Но всегда, за всеми размышлениями стояли те двадцать, что вышли со мной на «Кальмаре» в море… Я видел их вместе и порознь, говорил с ними во сне и наяву, мне хотелось узнать, что думали они обо мне раньше, когда плавали со мною, хотя и понимал, что никогда этого не узнаю. И те, с кем работал давно, и те, кто пошел со мной тогда в рейс впервые, не выходили у меня из головы. Я не мог избавиться от этих наваждений, и легче мне стало лишь много месяцев спустя, когда Юрий Федорович Мирончук написал мне о том, что приговор коллегии по уголовным делам областного суда будет пересмотрен по вновь открывшимся обстоятельствам, и добавил, что вдова погибшего старпома отдельно, от себя лично, написала ходатайство за меня прокурору.

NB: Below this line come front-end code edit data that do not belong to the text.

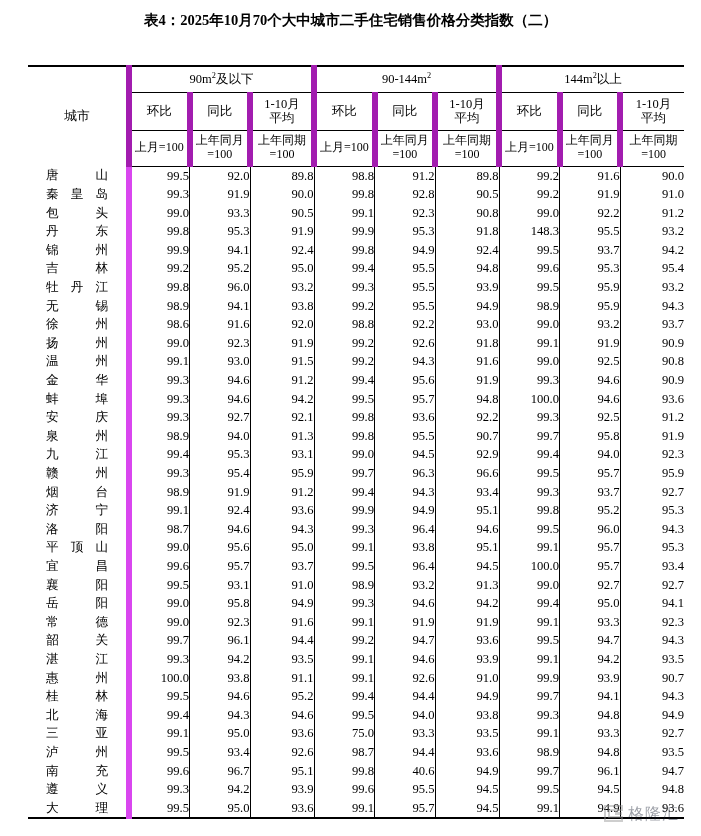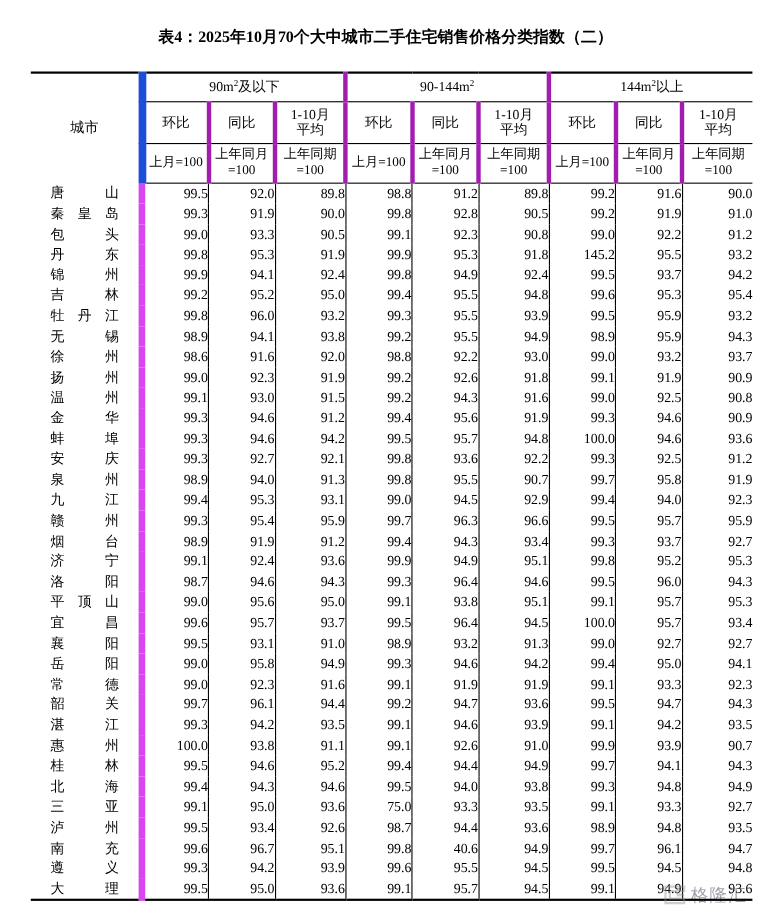--- a/index.html
+++ b/index.html
@@ -28,7 +28,7 @@
     font-weight: bold;
     font-size: 14.5px;
     letter-spacing: 0px;
-    padding-top: 24px;
+    padding-top: 11px;
     font-family: "Liberation Serif", "DejaVu Serif", serif;
   }
 

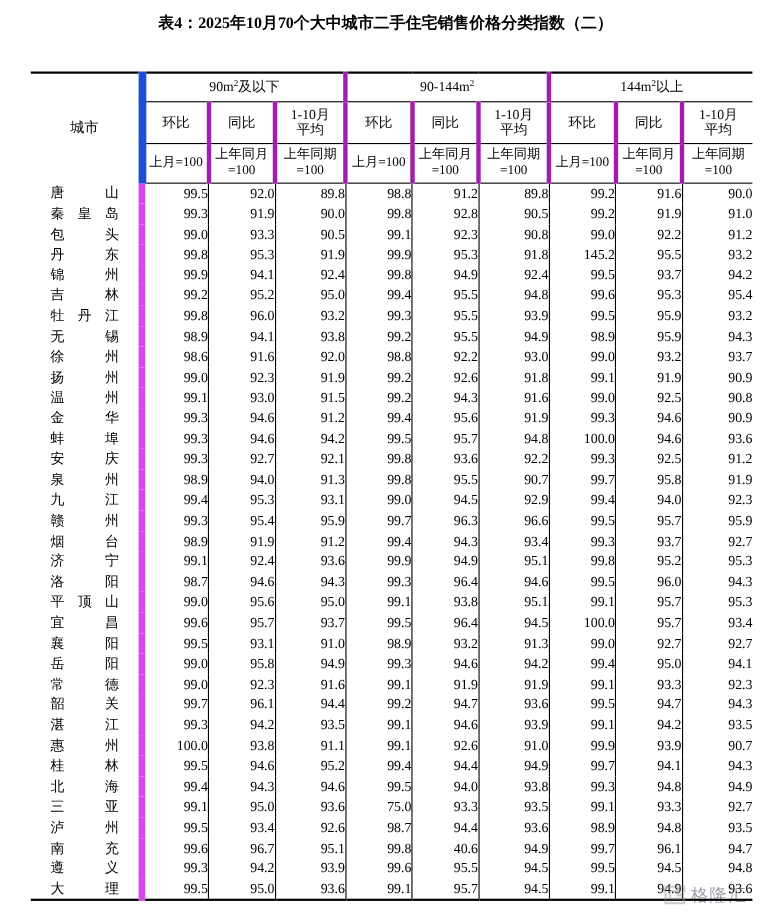--- a/index.html
+++ b/index.html
@@ -65,7 +65,7 @@
   
   .hdr {
     text-align: center;
-    border-left: 4px solid #a21caf;
+    border-left: 6px solid #a21caf;
     border-right: 1px solid #000;
     border-bottom: 1px solid #000;
     font-size: 12.5px;

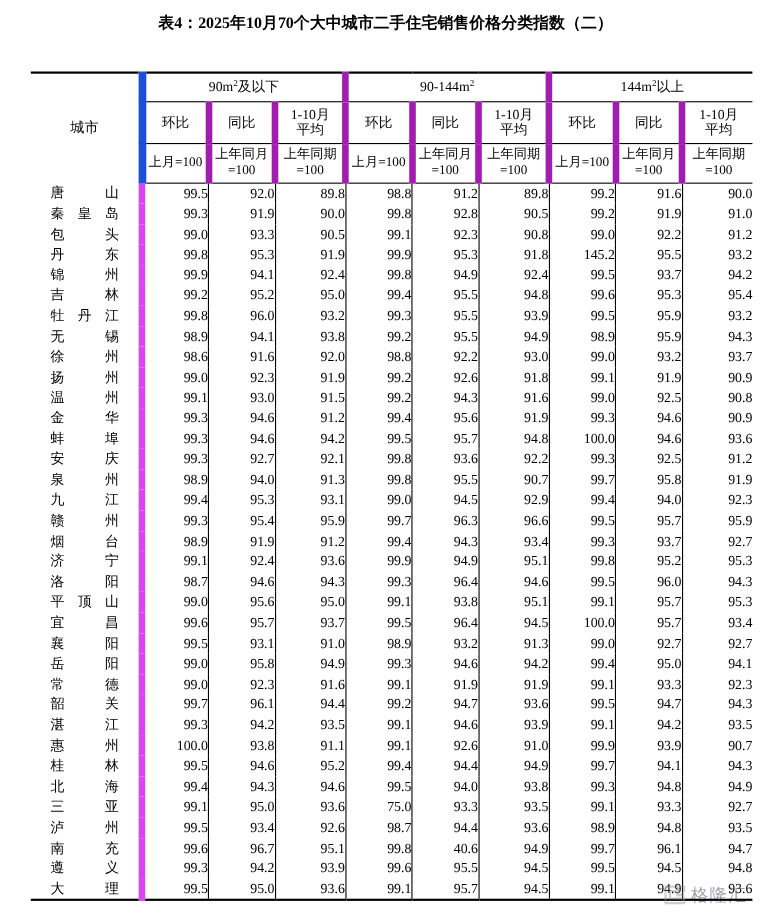--- a/index.html
+++ b/index.html
@@ -84,7 +84,7 @@
   }
   .city-head {
     text-align: center;
-    border-right: 7px solid #1d4ed8;
+    border-right: 1px solid #1d4ed8;
     font-size: 12.8px;
     vertical-align: middle;
   }

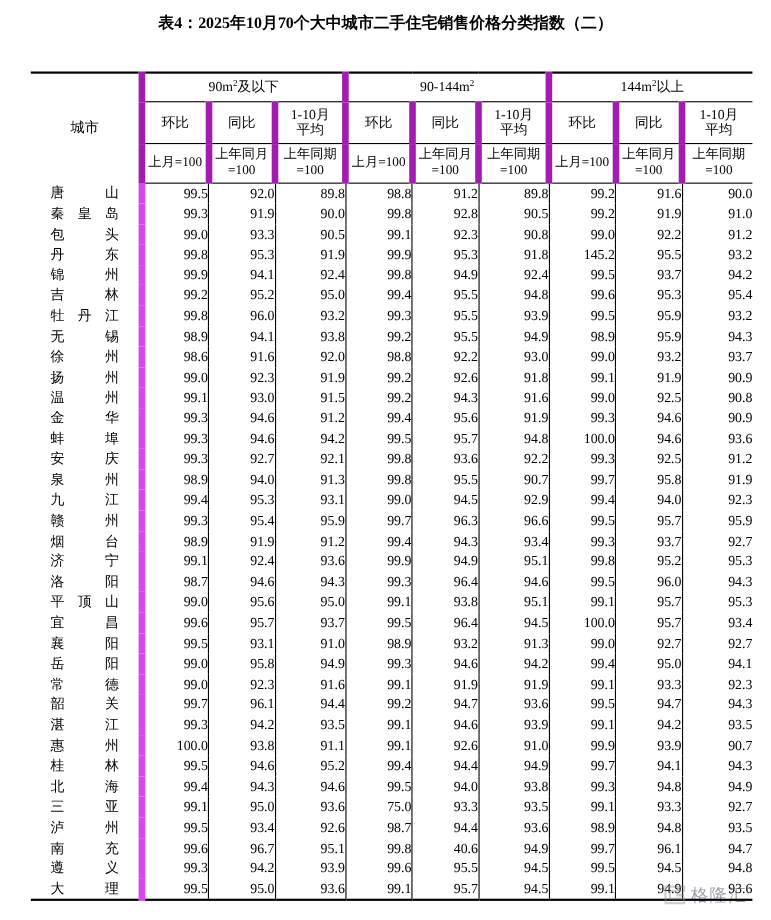--- a/index.html
+++ b/index.html
@@ -272,7 +272,7 @@
             <td class="num">99.9</td>
             <td class="num">95.3</td>
             <td class="num">91.8</td>
-            <td class="num">145.2</td>
+            <td class="num">148.3</td>
             <td class="num">95.5</td>
             <td class="num last">93.2</td>
           </tr>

…Мы стояли рядом, группа заключенных, каждый со своей статьей, со своим сроком и большим миром, оставленным за «зоной», стояли и ждали. Чего мы, собственно, ждали? Нового конвоя, нового начальства, новой команды? Не знаю… Мы попросту ждали. Теперь обычный глагол «ждать» станет для нас смыслом существования в этом, другом измерении. Ждать, ждать и ждать… Сидеть и ждать.
Старший конвоя, прижимая стопку картонных папок — это были наши дела, — вошел в караульное помещение.
Один из осужденных подтолкнул меня локтем.
— Ты чего? — спросил я.
— Глянь, — сказал он.
Я обернулся и увидел, как поодаль, метрах в пятидесяти, собралась и молча смотрела на нас другая группа.
Они были в темных одеждах из хлопчатобумажной ткани, все стриженные наголо, похожие друг на друга. У каждого в глазах застыло неуловимое выражение, отличавшее их от обычных людей, они молча рассматривали нас, одетых в «вольные» костюмы, и мы растерянно переглядывались, стараясь не глазеть на них.
Из дверей караульного помещения, потом узнал, что в колонии его называют «вахтой», вышли начальник конвоя и два офицера.
Начальник свернул бумажку, ее он держал в руках, когда выходил из двери, сунул в карман мундира и скомандовал нам: «Кругом!»
Мы пошли к невысокому домику, стоявшему рядом с «вахтой», там нас оставили и заперли дверь, заворчала машина и выехала из «зоны», а мы остались.
Вызвали меня последним. Приходил сержант-сверхсрочник, называл фамилию и уводил по одному.
Перед порогом кабинета я замешкался, и сержант подтолкнул меня в спину.
— Здравствуйте, — сказал я.
Мне не ответили. За письменным столом сидел бледный, худой старший лейтенант, а сбоку примостился у стола краснолицый усатый крепыш с капитанскими погонами на плечах.
— Докладывать надо, — сказал капитан. — Заключенный такой-то прибыл…
— Он ведь новенький, — примиряюще сказал старший лейтенант, — привыкнет…
— Садитесь. Рассказывайте о себе поподробнее, — сказал старший лейтенант.
— Что делать умеешь? — спросил усач.
— Ловить в океане рыбу, — ответил я.
— Ну, тут у нас не океан, а исправительно-трудовая колония, и ты заключенный в ней. Кем был на воле?
— Капитаном траулера.
— Гм… И чего это тебя в наш сухопутный город? Сидел бы у себя в городе.